## Input material
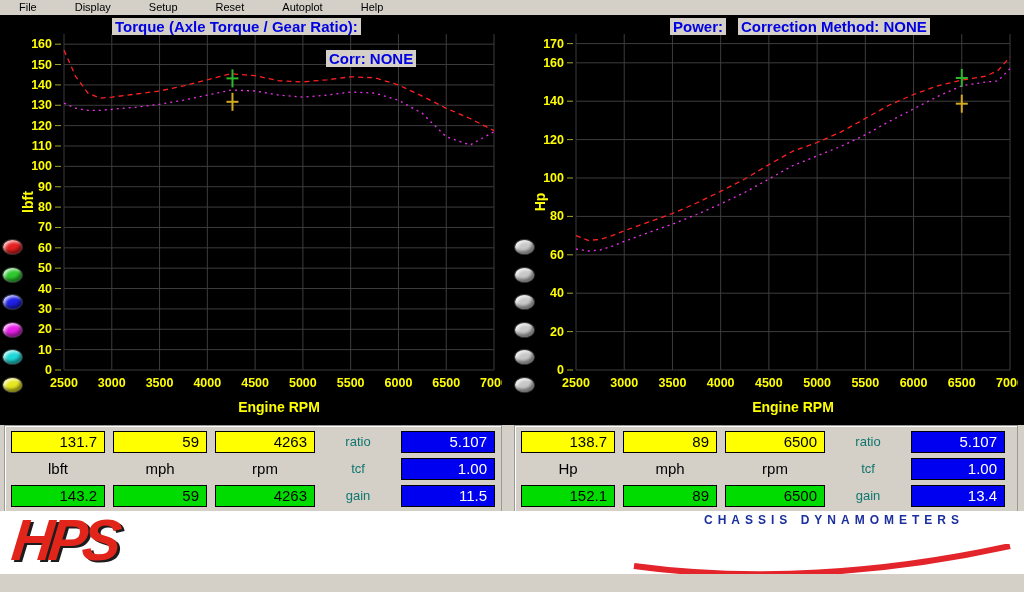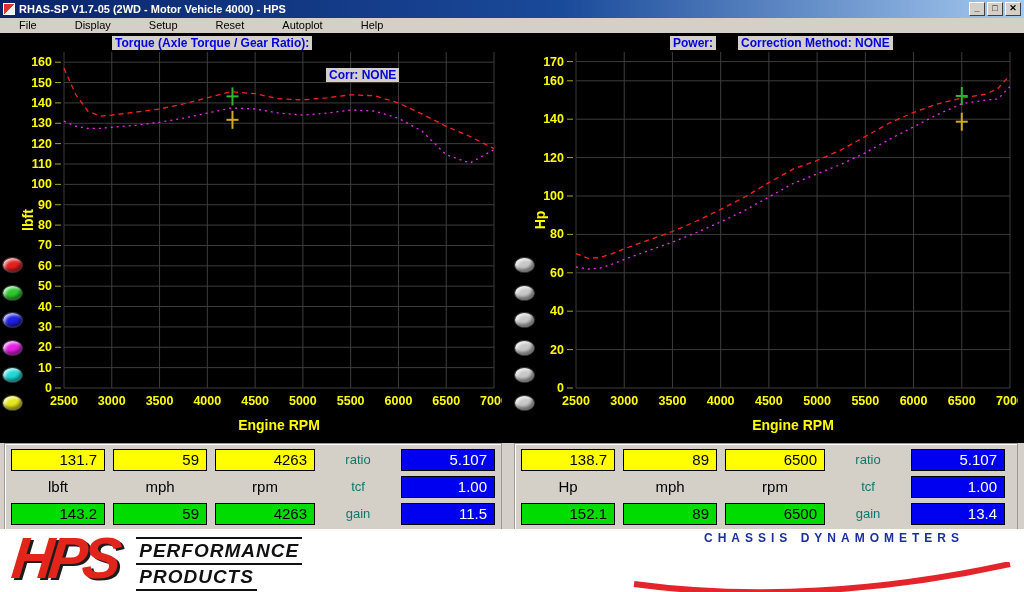"RHAS-SP V1.7-05 (2WD - Motor" div.titlebar { html: <div> <div></div> <div>RHAS-SP V1.7-05 (2WD - Motor Vehicle 4000) - HPS</div> <div> <div>_</div> <div>□</div> <div>✕</div> </div> </div> -> none }
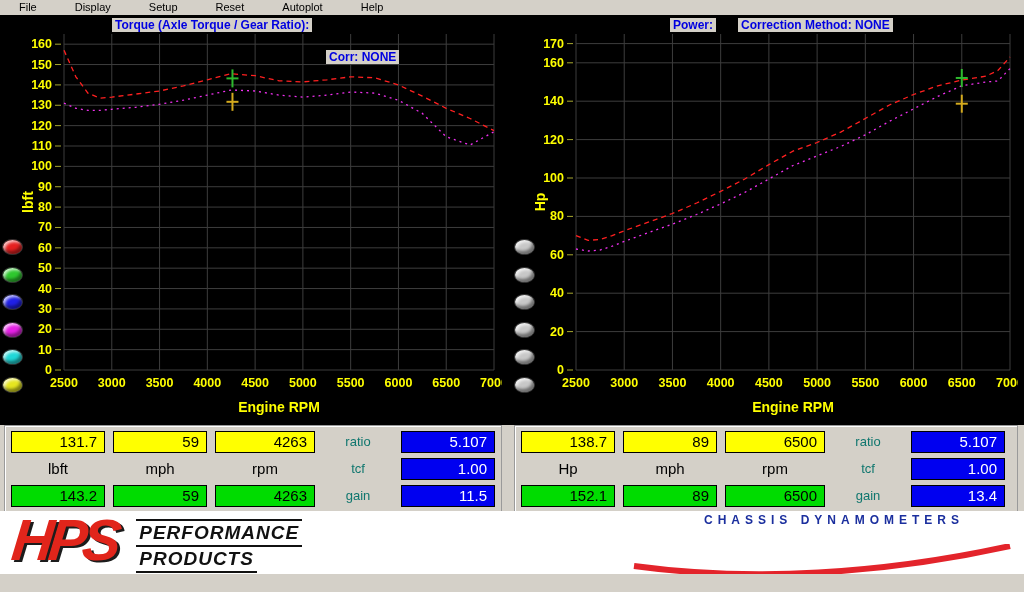"Torque (Axle Torque / Gear" .chead { font-size: 12px -> 15px }
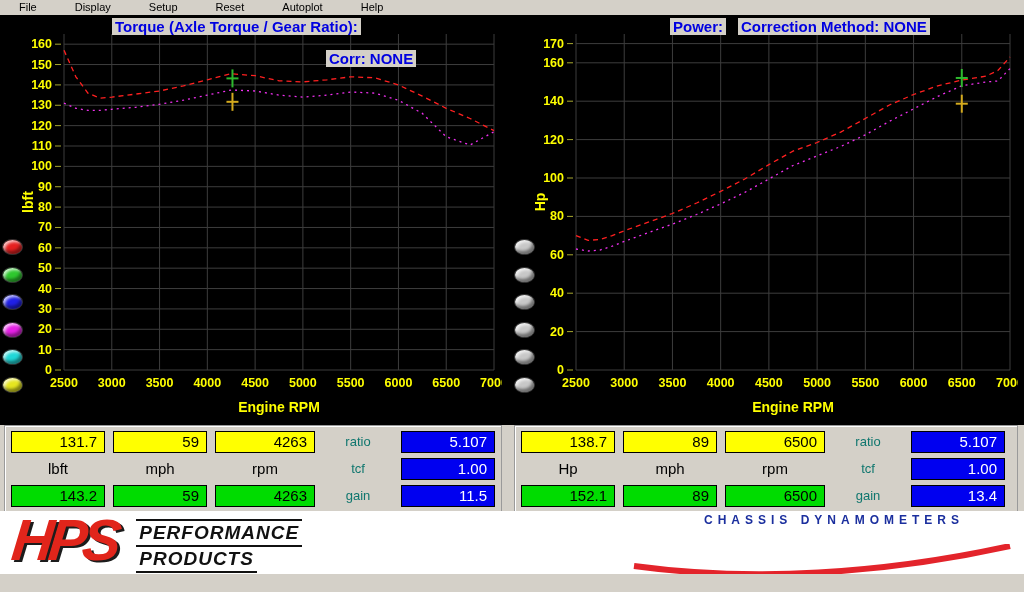"PERFORMANCE" div.hps-right { html: <div> <div>PERFORMANCE</div> <div>PRODUCTS</div> </div> -> none }
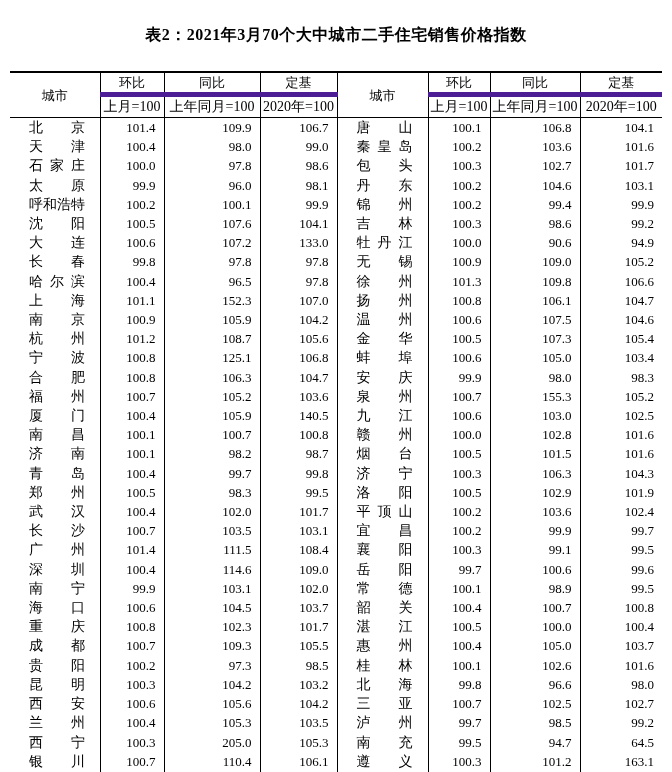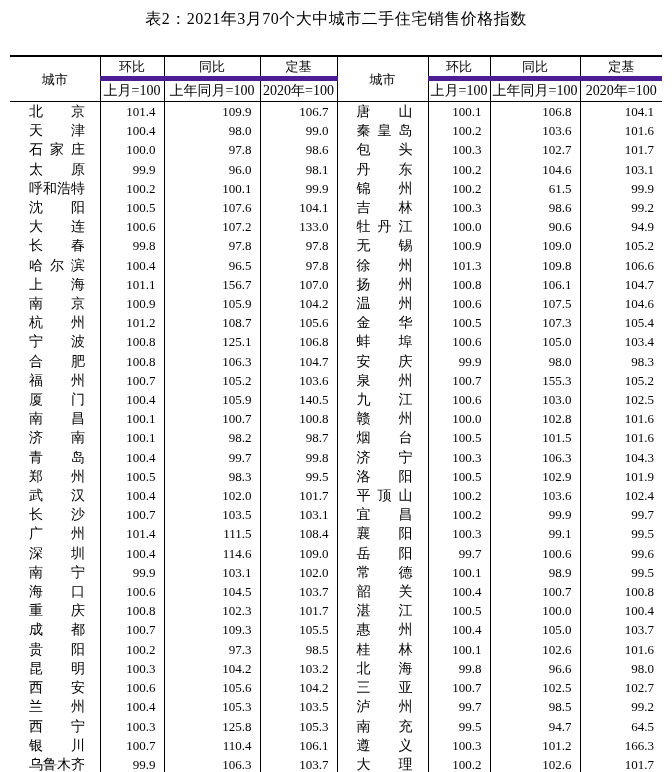"表2：2021年3月70个大中城市二手住宅销售价格指数" .title { font-weight: normal -> bold; padding-top: 9px -> 25px }
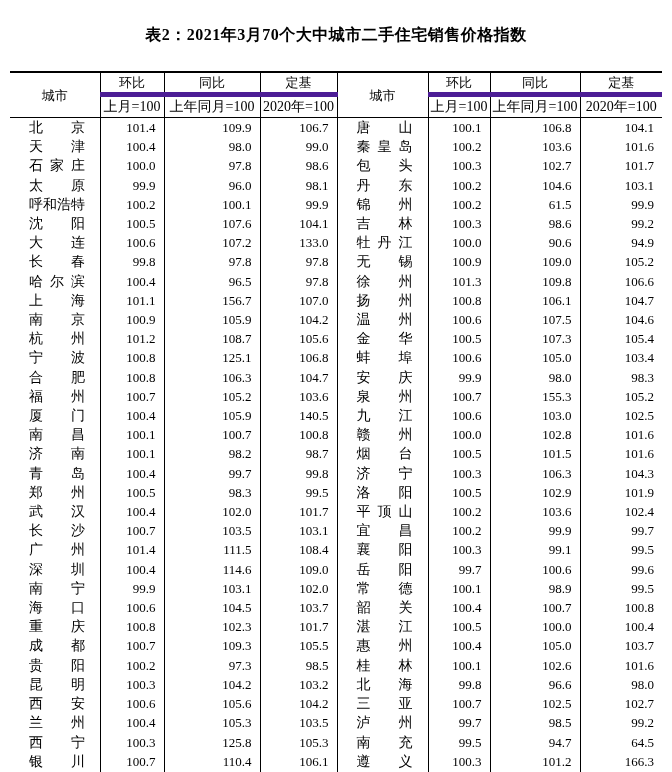"61.5" td.num { text: 61.5 -> 99.4 }
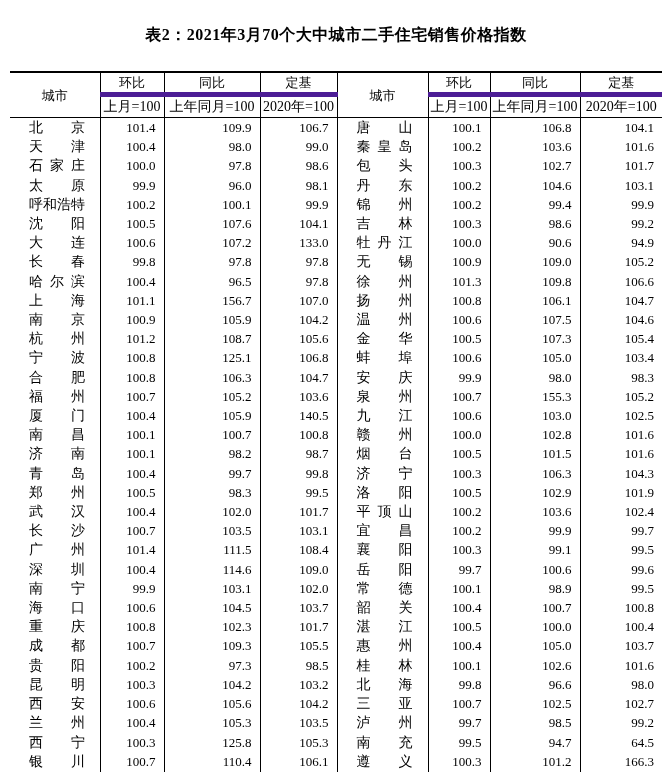"156.7" td.num { text: 156.7 -> 152.3 }
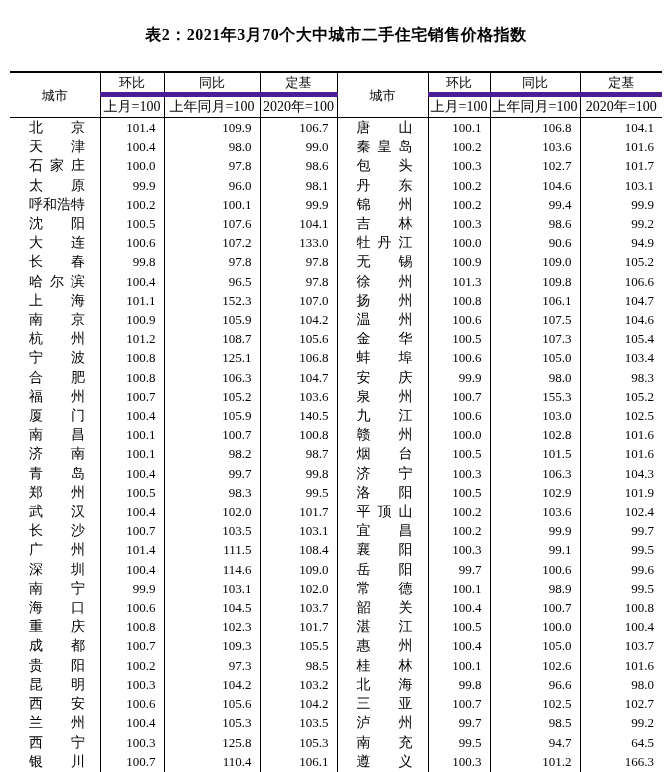"125.8" td.num { text: 125.8 -> 205.0 }
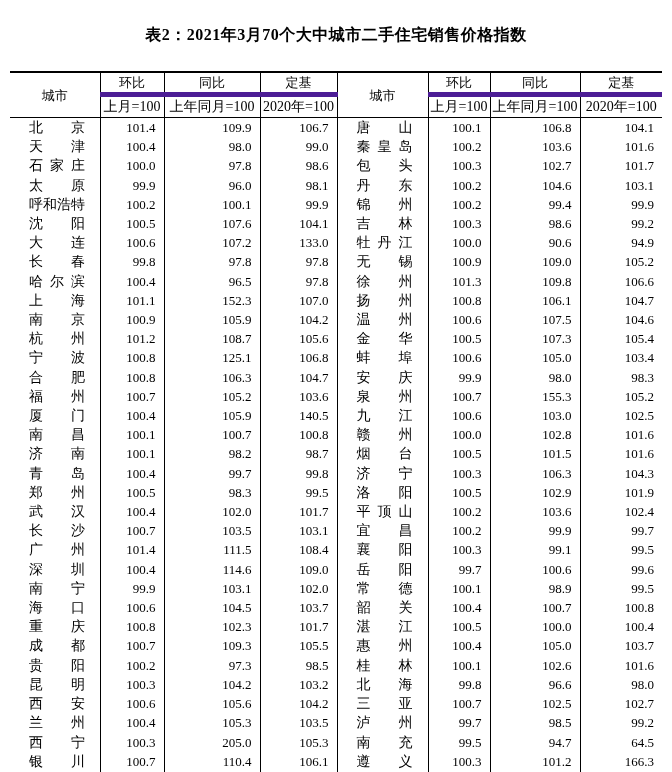"166.3" td.num { text: 166.3 -> 163.1 }
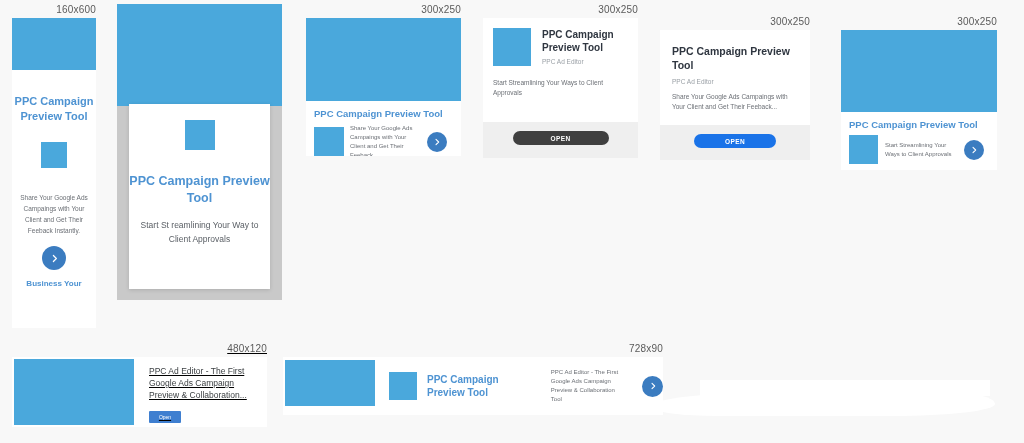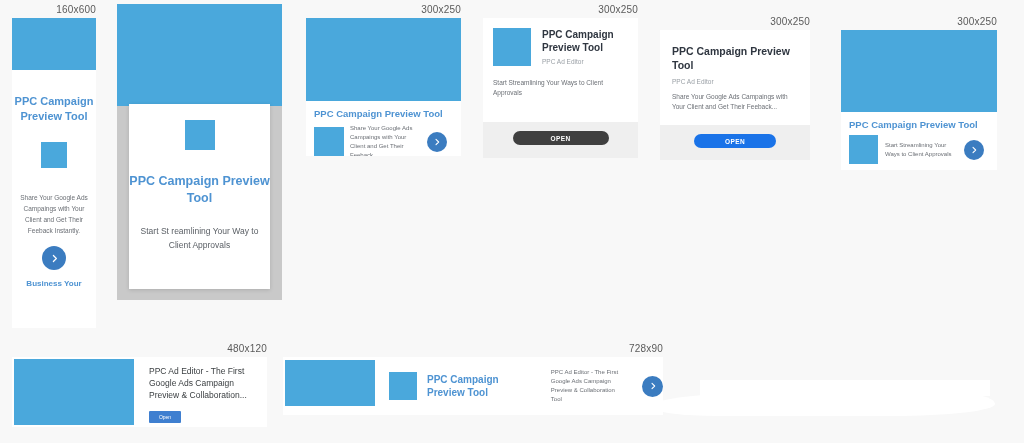"Start St reamlining Your Way" #slot2 .desc { margin-top: 17px -> 11px }
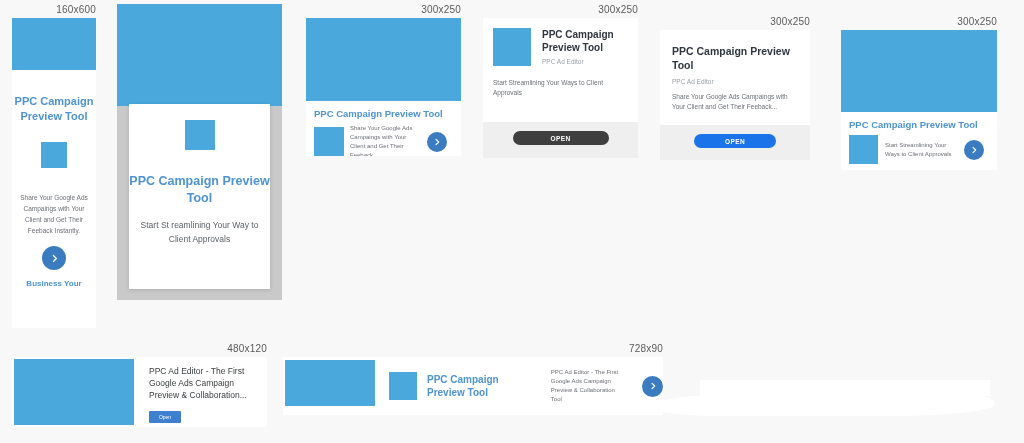"480x120" #slot7 { text-decoration: none -> underline }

## Exercise brief
Retype the lines starting with the one that holds "text: 156.7 ->" and ending with the last line of the data above, both included; skip the pictures.

## Task result
"156.7" td.num { text: 156.7 -> 152.3 }
"125.8" td.num { text: 125.8 -> 205.0 }
"166.3" td.num { text: 166.3 -> 163.1 }
"Start St reamlining Your Way" #slot2 .desc { margin-top: 17px -> 11px }
"480x120" #slot7 { text-decoration: none -> underline }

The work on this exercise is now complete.